FDA Clears Updated Revascularization Catheter for Below-the-Knee Blockages

Yael Waknine

June 28, 2010

June 28, 2010 — The US Food and Drug Administration (FDA) has granted 510(k) clearance for a new version of a peripheral revascularization catheter (Jetstream G3 Small Fixed [SF]; Pathway Medical Technologies, Inc) for the treatment of blockages related to peripheral vascular disease below the knee.

The updated device's smaller-sized fixed cutter and longer catheter length are designed to facilitate the treatment of blockages below the knee that occur in patients with critical limb ischemia and diabetes. According to a company news release, it is the only below-the-knee implement to feature continual aspiration of debris from the treatment site, thereby minimizing the risk for distal embolization.

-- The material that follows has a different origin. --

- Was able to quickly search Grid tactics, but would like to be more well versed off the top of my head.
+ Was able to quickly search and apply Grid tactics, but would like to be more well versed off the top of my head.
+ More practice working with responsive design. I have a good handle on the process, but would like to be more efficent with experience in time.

"The Jetstream G3 SF gives me a new tool in my arsenal to treat a wide range of [patients with peripheral vascular disease], including those with blockages in smaller arteries below the knee," said Malcolm T. Foster III, MD, research director at East Tennessee Heart Consultants and a physician at Mercy Medical Center West in Knoxville, Tennessee, in a company news release. "In particular, patients with diabetes have often faced the threat of amputation due to poor circulation in the extremities. With Jetstream, some of these patients now have a viable option for treating [critical limb ischemia] and saving their limb."

The FDA previously granted 510(k) clearance for the company's Jetstream G3 and Jetstream G2 systems for the treatment of blocked peripheral arteries with a diameter of 3.0 mm or greater.